Thus again, perception, vision is intimately linked by and influenced by emotions and affordances for motor action. It is easy to see that crime fiction and mysteries in some aspects inherit central skills necessary for our hunter-gatherer ancestors to seek up resources and avoid predators, even if—as I will explain later—the seeking is also motivated by higher-order moral emotions, because, contrary to the seeking performed by the typical hero in action or adventure film that is motivated by personal interest (McClane for instance wants to protect his wife), the detective is often an outsider that without personal benefit helps the community. Likewise war heroes may be motivated by moral emotions linked to their tribal identity.

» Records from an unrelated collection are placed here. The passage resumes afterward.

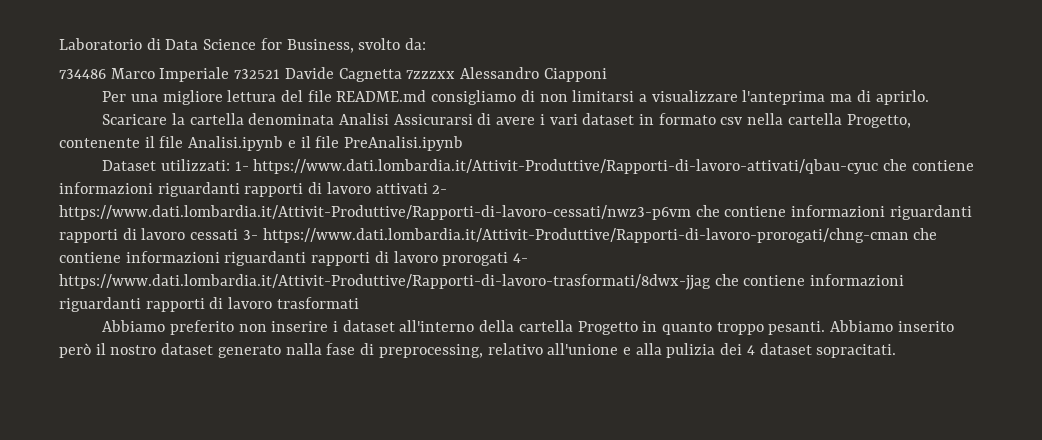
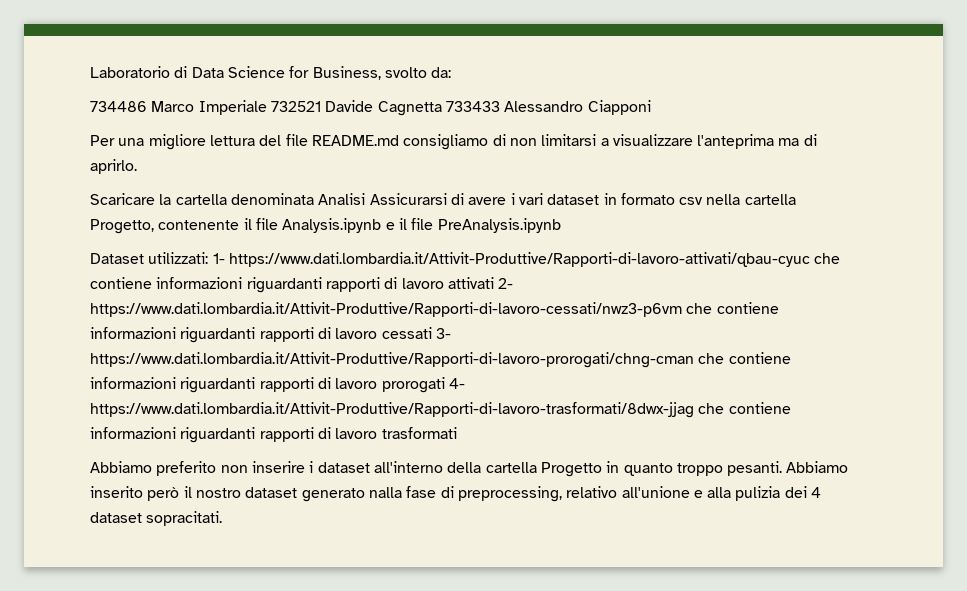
- 734486 Marco Imperiale 732521 Davide Cagnetta 7zzzxx Alessandro Ciapponi
+ 734486 Marco Imperiale 732521 Davide Cagnetta 733433 Alessandro Ciapponi
- Scaricare la cartella denominata Analisi Assicurarsi di avere i vari dataset in formato csv nella cartella Progetto, contenente il file Analisi.ipynb e il file PreAnalisi.ipynb
+ Scaricare la cartella denominata Analisi Assicurarsi di avere i vari dataset in formato csv nella cartella Progetto, contenente il file Analysis.ipynb e il file PreAnalysis.ipynb

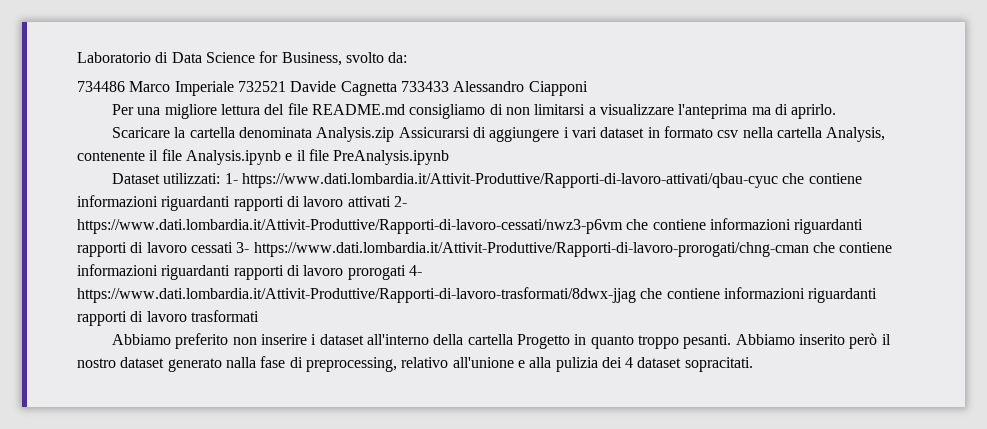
- Scaricare la cartella denominata Analisi Assicurarsi di avere i vari dataset in formato csv nella cartella Progetto, contenente il file Analysis.ipynb e il file PreAnalysis.ipynb
+ Scaricare la cartella denominata Analysis.zip Assicurarsi di aggiungere i vari dataset in formato csv nella cartella Analysis, contenente il file Analysis.ipynb e il file PreAnalysis.ipynb

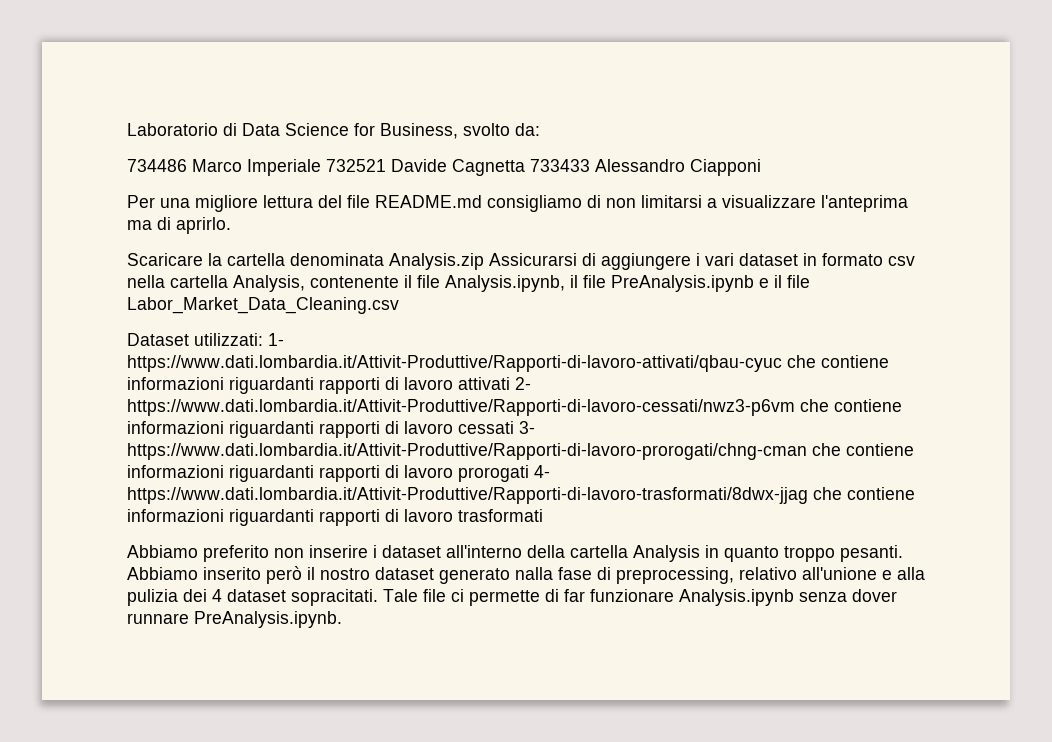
- Scaricare la cartella denominata Analysis.zip Assicurarsi di aggiungere i vari dataset in formato csv nella cartella Analysis, contenente il file Analysis.ipynb e il file PreAnalysis.ipynb
+ Scaricare la cartella denominata Analysis.zip Assicurarsi di aggiungere i vari dataset in formato csv nella cartella Analysis, contenente il file Analysis.ipynb, il file PreAnalysis.ipynb e il file Labor_Market_Data_Cleaning.csv
- Abbiamo preferito non inserire i dataset all'interno della cartella Progetto in quanto troppo pesanti.
+ Abbiamo preferito non inserire i dataset all'interno della cartella Analysis in quanto troppo pesanti.
+ Tale file ci permette di far funzionare Analysis.ipynb senza dover runnare PreAnalysis.ipynb.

On top of the reptilian brain we find according to Panksepp (1998),Panksepp and Biven (2012) and others elements that are an add-on in mammals and to some degree birds: care, panic/grief and playing. In contrast to reptiles, mammals care for their offspring, thus humans take care of their children for many years and infants are unable to survive without parental care. Care is, therefore, an extremely strong emotion (supported by the neurotransmitters oxytocin and vasopressin), and it works in tandem with panic/grief, the emotion elicited by separation of care-person and care-object. Thus, the driving force in most films for children is panic by separation (for example, Finding Nemo, Spirited Away, Totoro, Bambi), but also action and adventure film may have care and panic as their supportive emotion (McClane’s fighting is motivated by panic and care).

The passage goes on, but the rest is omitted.